I'm writing for this new record that I have coming out. It's going to be a live record and DVD. Kind of a more melodic thing. Been doing a lot of sessions. A lot of clinics from designing amps for Peavy and I have a guitar that I designed for Fender so they keep me busy going around. I went to a music show in Frankfurt and out and about demoing their gear and going out this summer with a band called The Jaguares that are the top rock group band from Mexico. I've played with them off and on for a number of years and did a few of their records. That's a great band and just a really rocking band. I played for these huge crowds in Mexico with them so that'll be a real fun thing. Just working. I've got a nice steady gig here in San Francisco that lets me be home to see my daughter grow up more than being on the road too often so it's all good. It's working well.
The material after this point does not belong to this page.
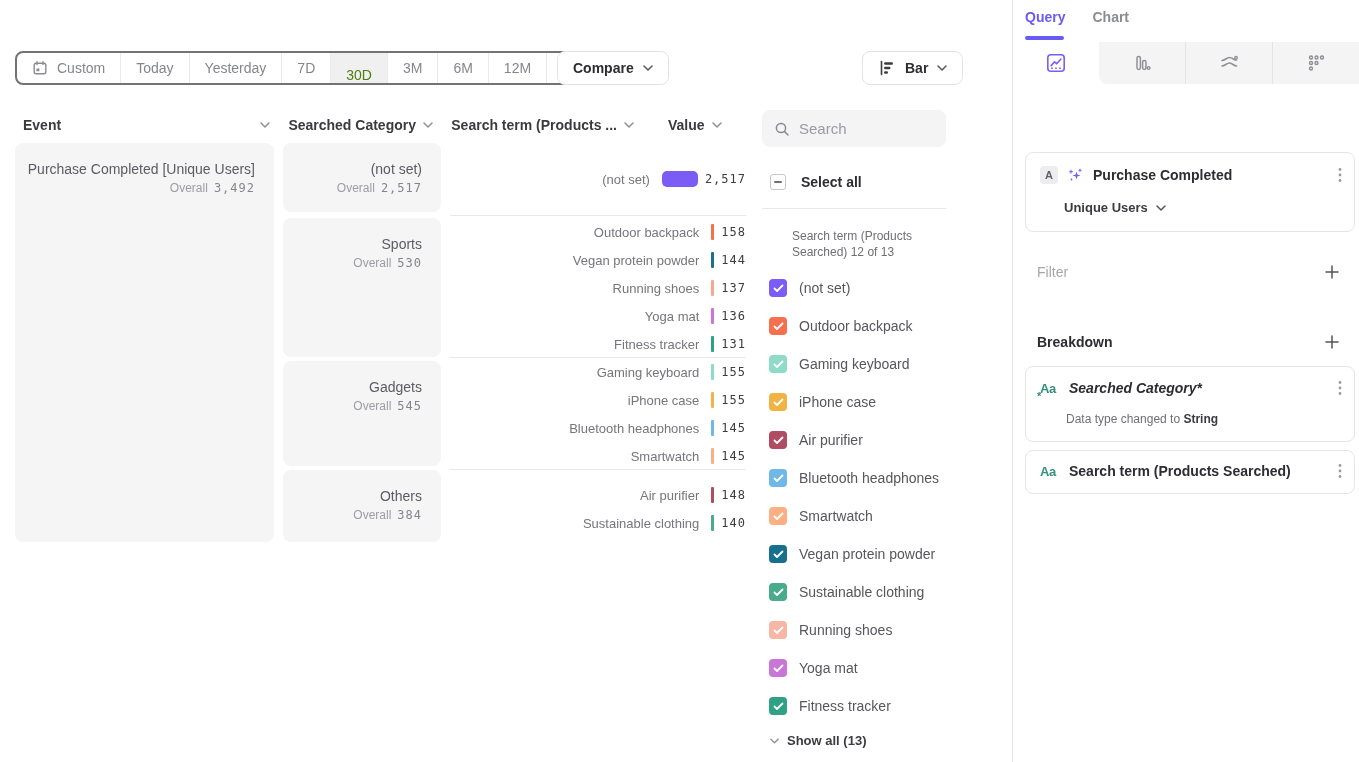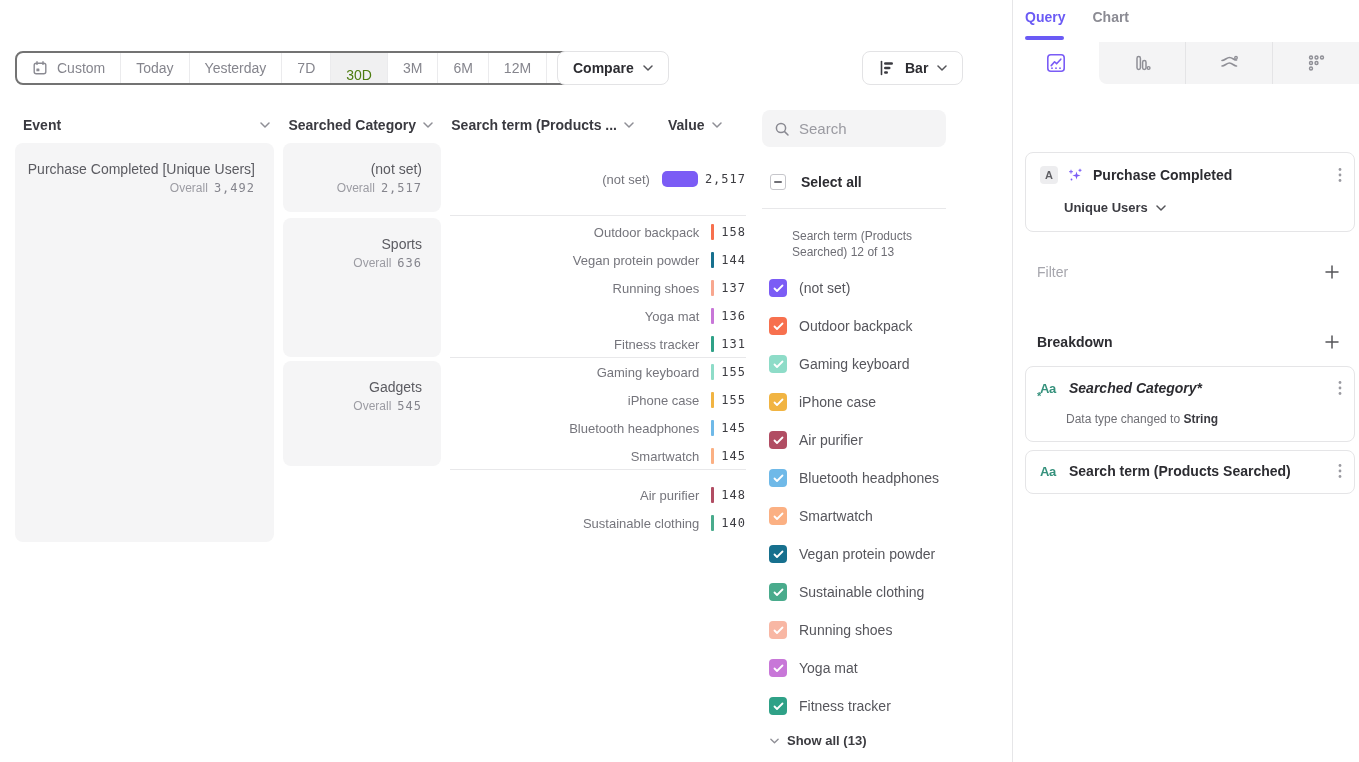"636" span.num { text: 636 -> 530 }
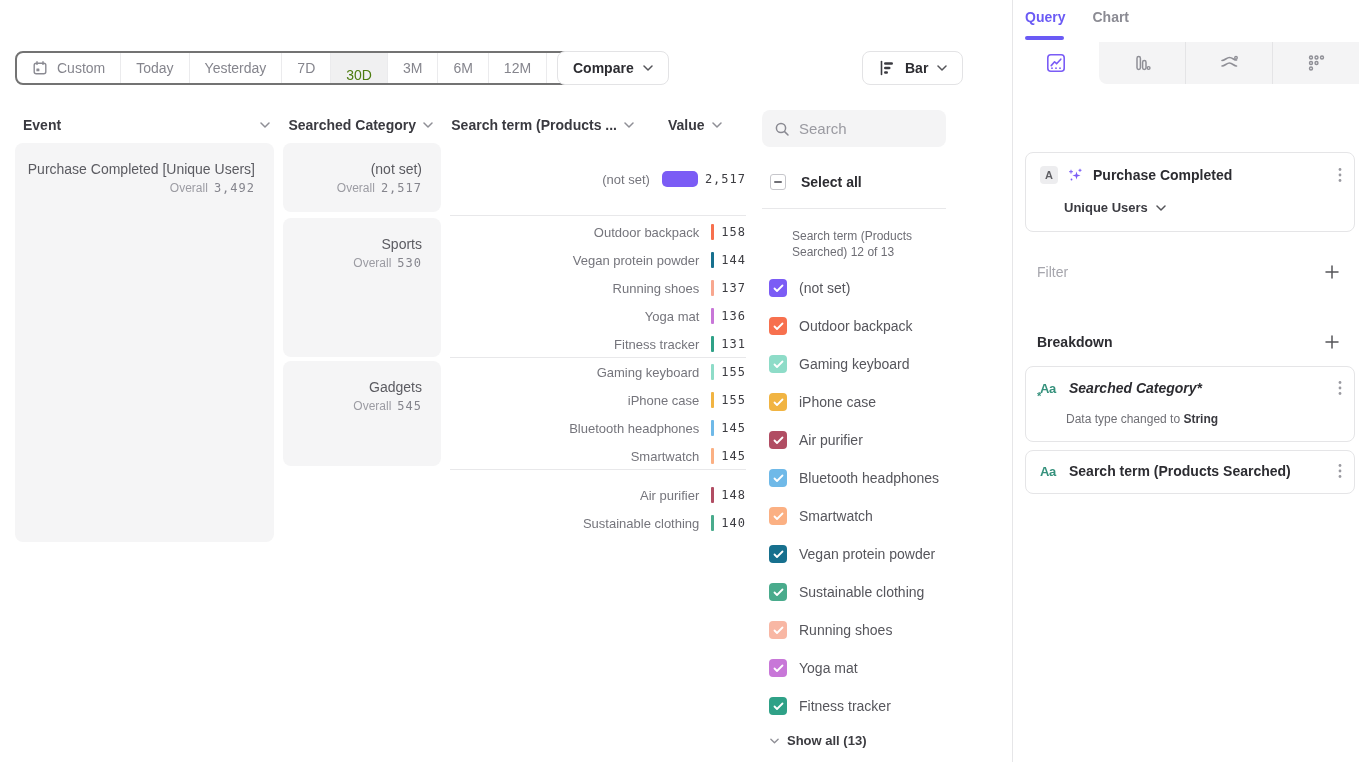"Others" div.cat-cell { html: none -> <div> <div>Others</div> <div><span>Overall</span><span>384</span></div> </div> }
That's really cool. You sound like a really devoted father.

It just changes everything. Obviously it's in my blood and I love to go out. Like I said, this summer going out for three weeks with these guys is even going to be a stretch but it'll be a lot of fun to do. I love playing with that band. They're just such a good band and some of the people know me but I don't have to be Stu Hamm. I can just be a bass player in this band and everyone says "who the hell is the white guy in the band?" No one is asking me to play any of my signature licks but actually a lot of the fans there know me from Satriani and stuff. A lot of bleed over. Three weeks, that's a long time. I like to be home and I get to play five nights a week in this show I'm doing here in the city and just take my daughter to basketball practice and violin lessons and all that kind of good stuff.

I thought that was cool in this one interview where someone asked you what you want to be remembered for and instead of saying a bass player or whatever, you said a good father.

That's it. That's my goal.

Any other thoughts or comments?

I really think the record came out really well. I've heard a lot of these and there's a lot of life in the tracks and it was fun to do. It was a good chance for me to go back and catch all the Rush stuff I missed and it was great talking to you.